--- WHAT THE EXERCISE ASKS ---
Return, with both end lines included, exactly what the data below holds from the line with "-0.28% | 101% | 96%" through the line with "meant as Rel.18).", though not the pictures.
** Opening EXCERPTED RECORDS block **
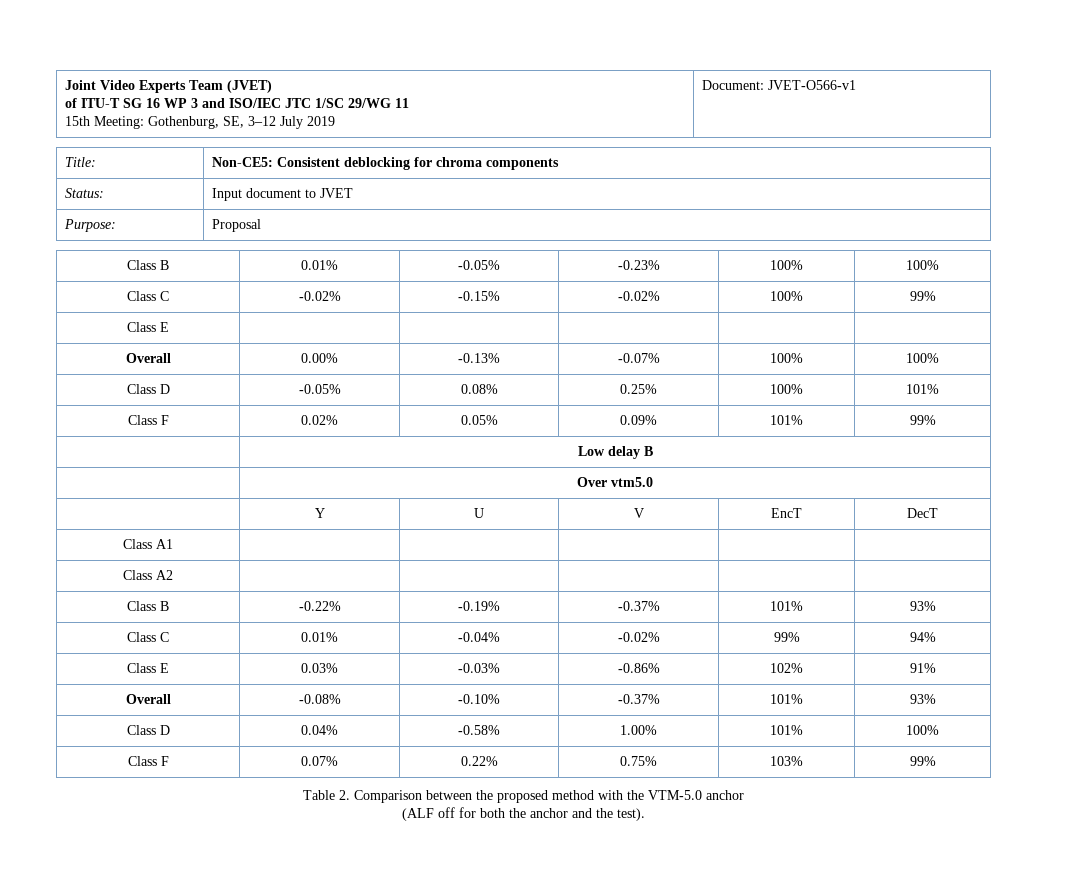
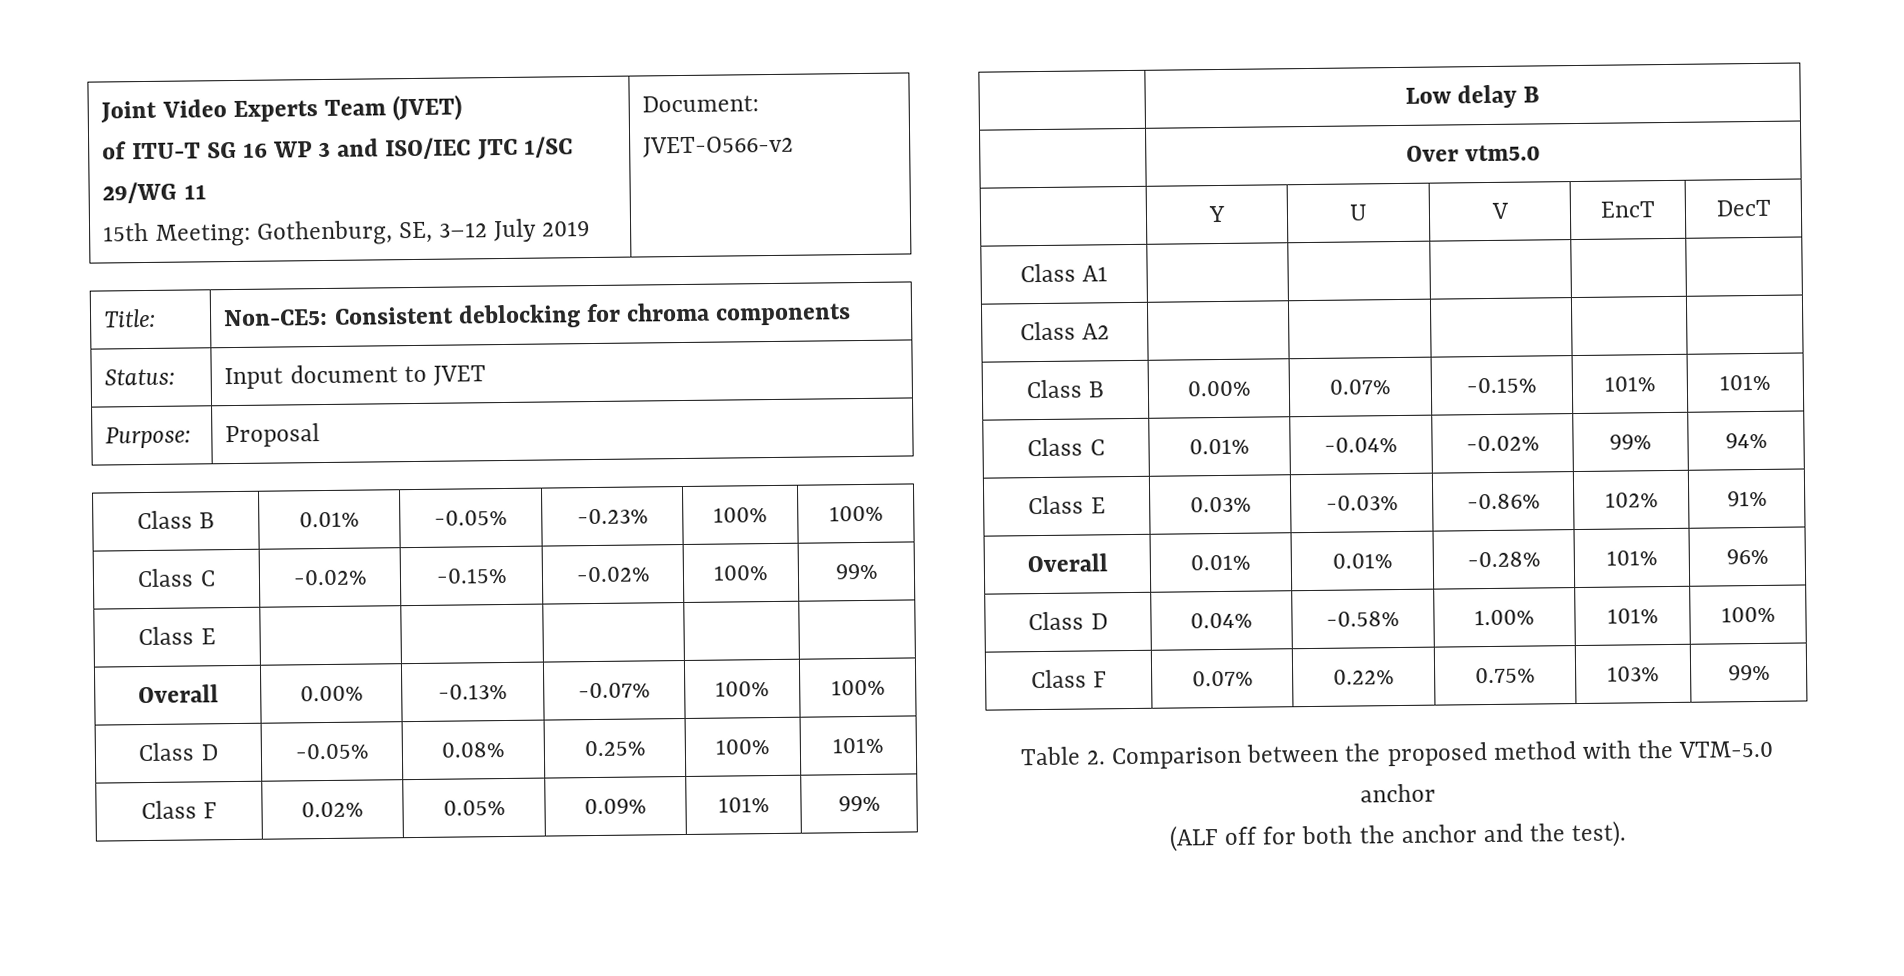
  Joint Video Experts Team (JVET)
  of ITU-T SG 16 WP 3 and ISO/IEC JTC 1/SC 29/WG 11
- 15th Meeting: Gothenburg, SE, 3–12 July 2019 | Document: JVET-O566-v1
+ 15th Meeting: Gothenburg, SE, 3–12 July 2019 | Document: JVET-O566-v2
- Class B | -0.22% | -0.19% | -0.37% | 101% | 93%
+ Class B | 0.00% | 0.07% | -0.15% | 101% | 101%
- Overall | -0.08% | -0.10% | -0.37% | 101% | 93%
+ Overall | 0.01% | 0.01% | -0.28% | 101% | 96%

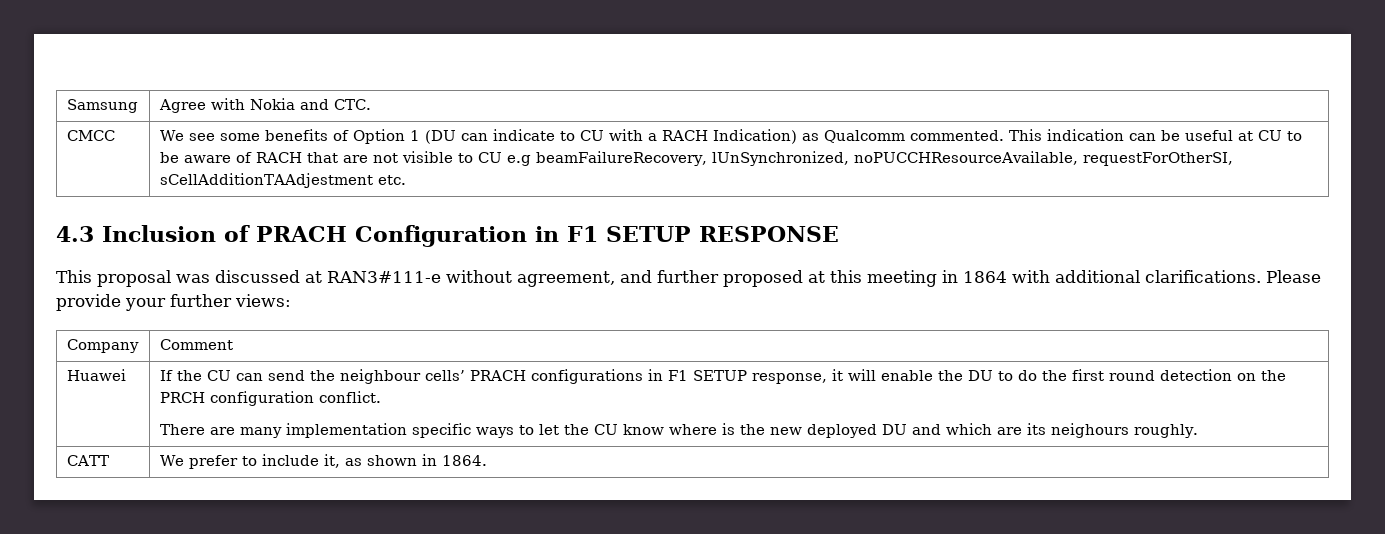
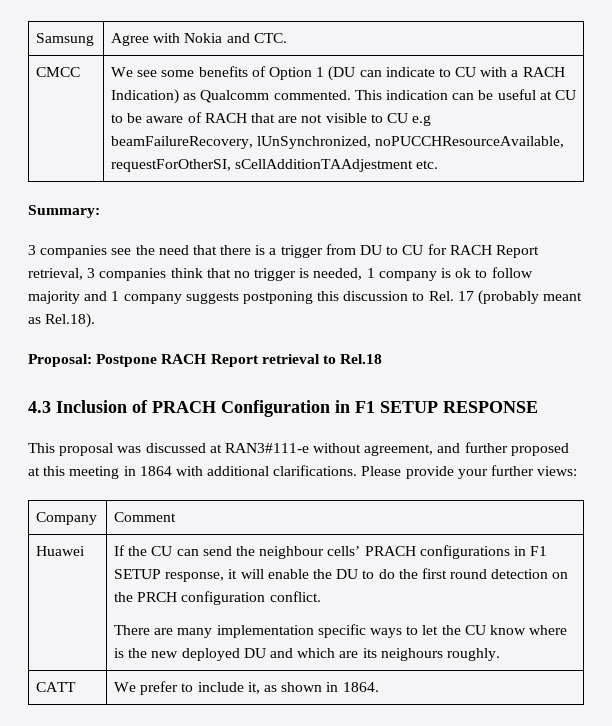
+ Summary:
+ 3 companies see the need that there is a trigger from DU to CU for RACH Report retrieval, 3 companies think that no trigger is needed, 1 company is ok to follow majority and 1 company suggests postponing this discussion to Rel. 17 (probably meant as Rel.18).
+ Proposal: Postpone RACH Report retrieval to Rel.18

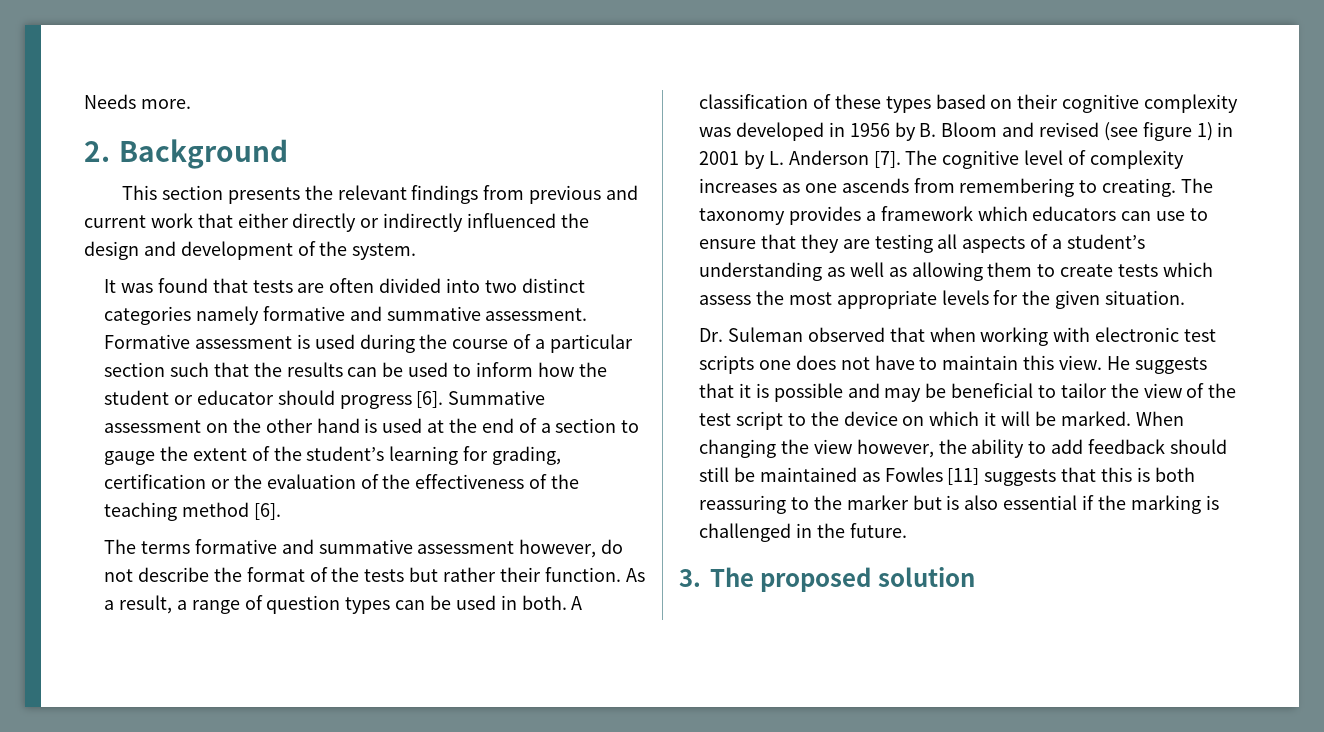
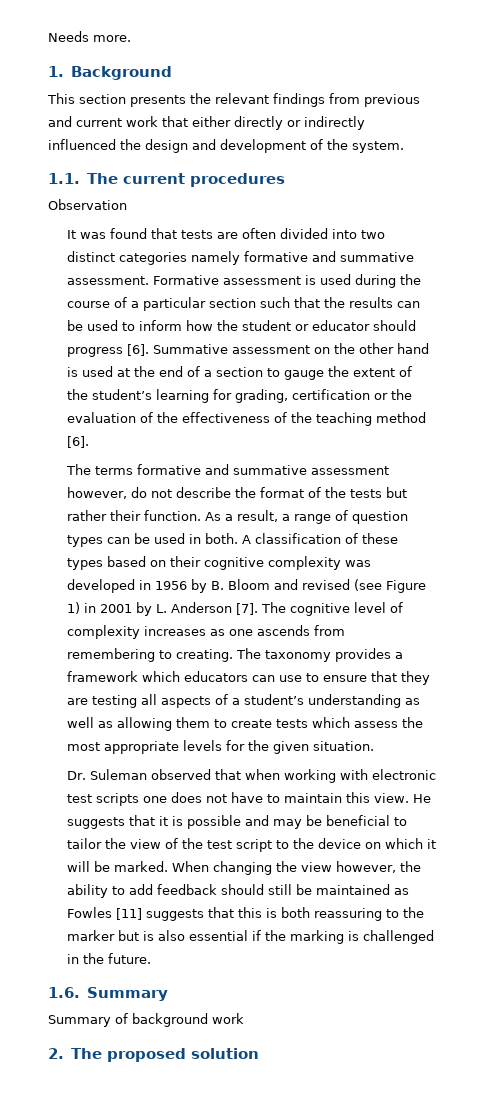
- 2. Background
+ 1. Background
+ 1.1. The current procedures
+ Observation
- A classification of these types based on their cognitive complexity was developed in 1956 by B. Bloom and revised (see figure 1) in 2001 by L. Anderson [7].
+ A classification of these types based on their cognitive complexity was developed in 1956 by B. Bloom and revised (see Figure 1) in 2001 by L. Anderson [7].
- 3. The proposed solution
+ 1.6. Summary
+ Summary of background work
+ 2. The proposed solution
** Closing EXCERPTED RECORDS block **
--- FINISHED TASK ---
+ Overall | 0.01% | 0.01% | -0.28% | 101% | 96%

+ Summary:
+ 3 companies see the need that there is a trigger from DU to CU for RACH Report retrieval, 3 companies think that no trigger is needed, 1 company is ok to follow majority and 1 company suggests postponing this discussion to Rel. 17 (probably meant as Rel.18).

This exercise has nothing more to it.